— Не так уж молод, — усмехнулся капрал Куку.
— Я военный корреспондент и газетчик, — сказал я, — и потому имею право задавать нескромные вопроси. Понимаете, я мог бы написать про вас в свою газету. Что это за имя такое — Куку? Никогда прежде не слыхивал такого.
И для пущей важности я вытащил карандаш и записную книжку.
— Да по-настоящему-то меня звать вовсе не Куку, — объяснил капрал. — Вообще-то имя у меня французское. Лекокю. Знаете, что это значит?
Я немного смутился.
— Н-ну… Если не ошибаюсь, так называют человека, которому изменила жена, — сказал я.
— Верно.
— У вас есть семья?
— Нет.
— Но вы были женаты?
— Много раз.
— А что вы собираетесь делать, когда вернетесь в Штаты, капрал?
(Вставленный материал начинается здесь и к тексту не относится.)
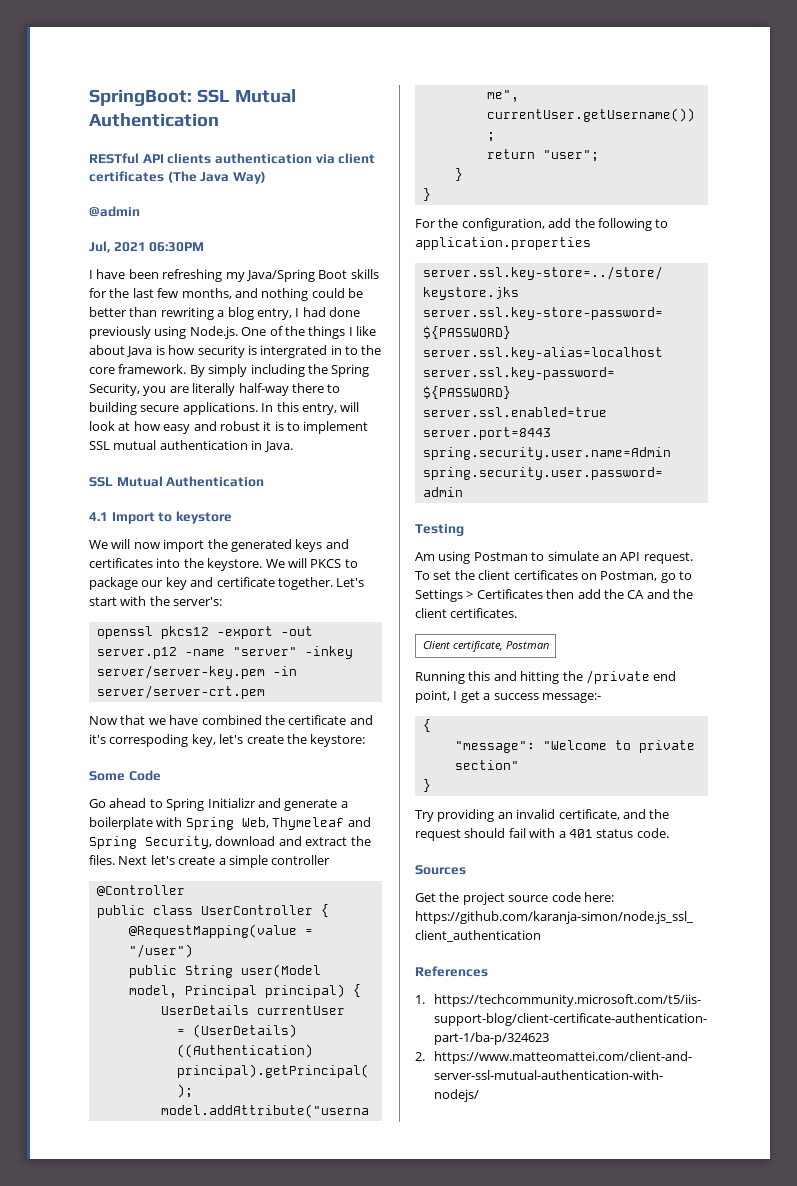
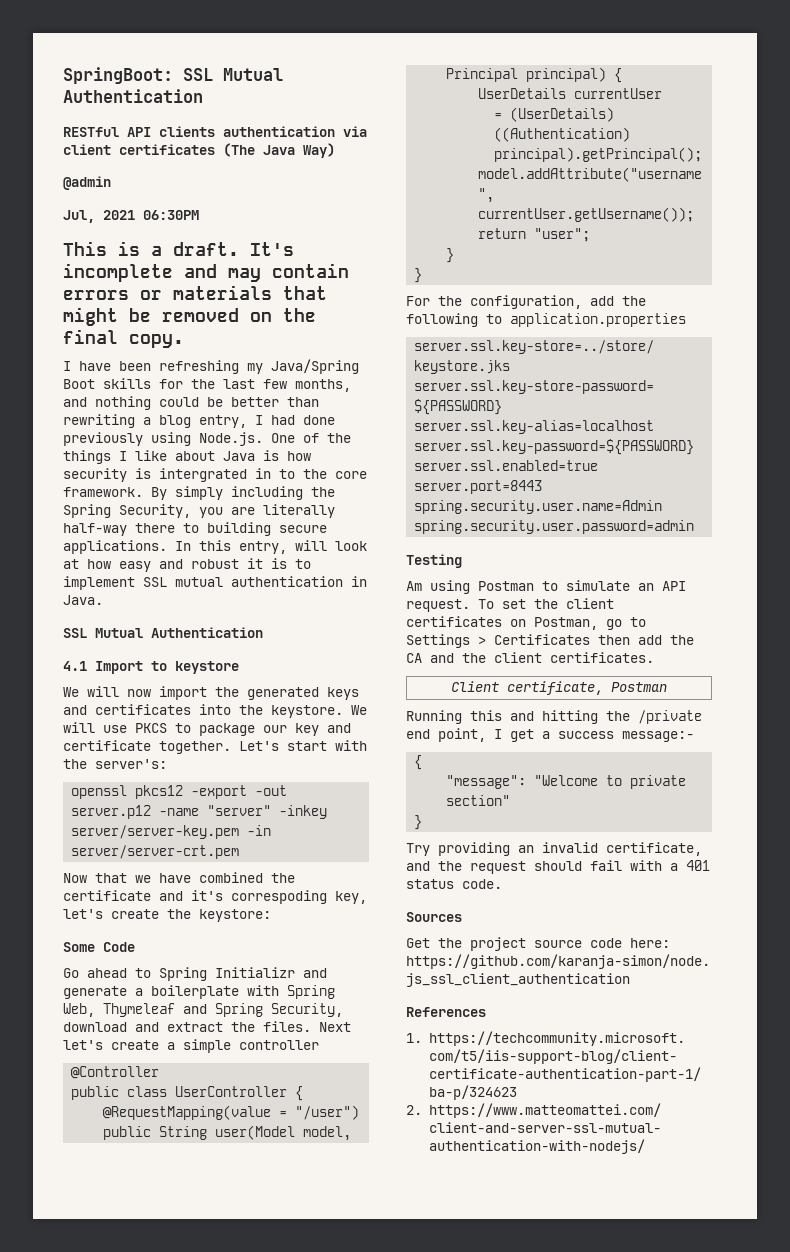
(205, 247) none -> [63,241,294,256] [63,263,349,282] [63,285,327,300] [63,307,316,326] [63,329,184,348] // This is a draft. It's incomplete and may contain errors or materials that might be removed on the final copy.
(307, 563) none -> [103,725,127,733] use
— Буду выращивать цветы и заведу пчел и кур.
— И все в одиночку?
— Да.
— Цветы, пчелы и куры… А какие цветы?
— Розы, — сказал он, не задумываясь. И прибавил: — Может, попозже двинусь на юг.
— Это еще зачем?
— За скипидаром.
Понятно. Он просто сумасшедший. Должно быть, разум его помрачился после той страшной раны, от которой па голове остался такой ужасающий шрам.
— Вам, верно, досталось в боях, капрал, — сказал я.
— Да, сэр, порезали малость тут и там, — со смешком ответил он. — Всякое бывало.
— Оно и видно. Когда я взглянул на вас в первый раз, я подумал, не в обиду вам будь сказано, капрал, что раны у вас на голове, на лице и на руках такие — сразу видно, не от современного оружия.
— А я и не говорил, что от современного, — огрызнулся он. Потом набрал полную грудь воздуха и с шумом выдохнул. — Уф! Чем это вы меня напоили?
— Отличным шотландским виски. А что?
— Отличное-то оно отличное, только пить мне его не надо было. Я от такого крепкого отказался уж и не помню когда. В голову сильно ударяет. Мне такого и в рот брать нельзя.
— Кто же вас просил опорожнять целую бутылку, да еще в два глотка? — с досадой сказал я.
— Виноват, мистер. Как прибудем в Нью-Йорк, я вам тоже бутылку поставлю, коли желаете, — ответил капрал Куку, сощурился, точно ему больно было смотреть, и провел рукой по шраму на голове.
— Скверная, видно, была рана, — заметил я.
— Какая? Эта? — спросил он. — Да уж скверней некуда. Даже мозги полезли наружу. А вот гляньте-ка… — Левой рукой он расстегнул гимнастерку и задрал нижнюю рубашку, а правой зажег старый, видавший виды фонарик. — Вот поглядите…
Я вскрикнул от изумления. Никогда еще не видел я, чтобы живой человек был так невероятно изрезан и изуродован. В неверном свете фонарика передо мной предстало нечто вроде выжженной пустыни, где отбушевала ярость стихий, оставив за собой крутые откосы, пропасти, ущелья и провалы. Точно на тело его обрушились все громы небесные, ураганы и землетрясения. Ребра с левой стороны, казалось, сдавила какая-то страшная тяжесть и раздробила их на мелкие кусочки. Каким-то чудом кости срослись, и получилось что-то вроде лунного вулкана с кратером, окаймленным жесткой бугристой кромкой. Под ложечкой темнела огромная глубокая впадина.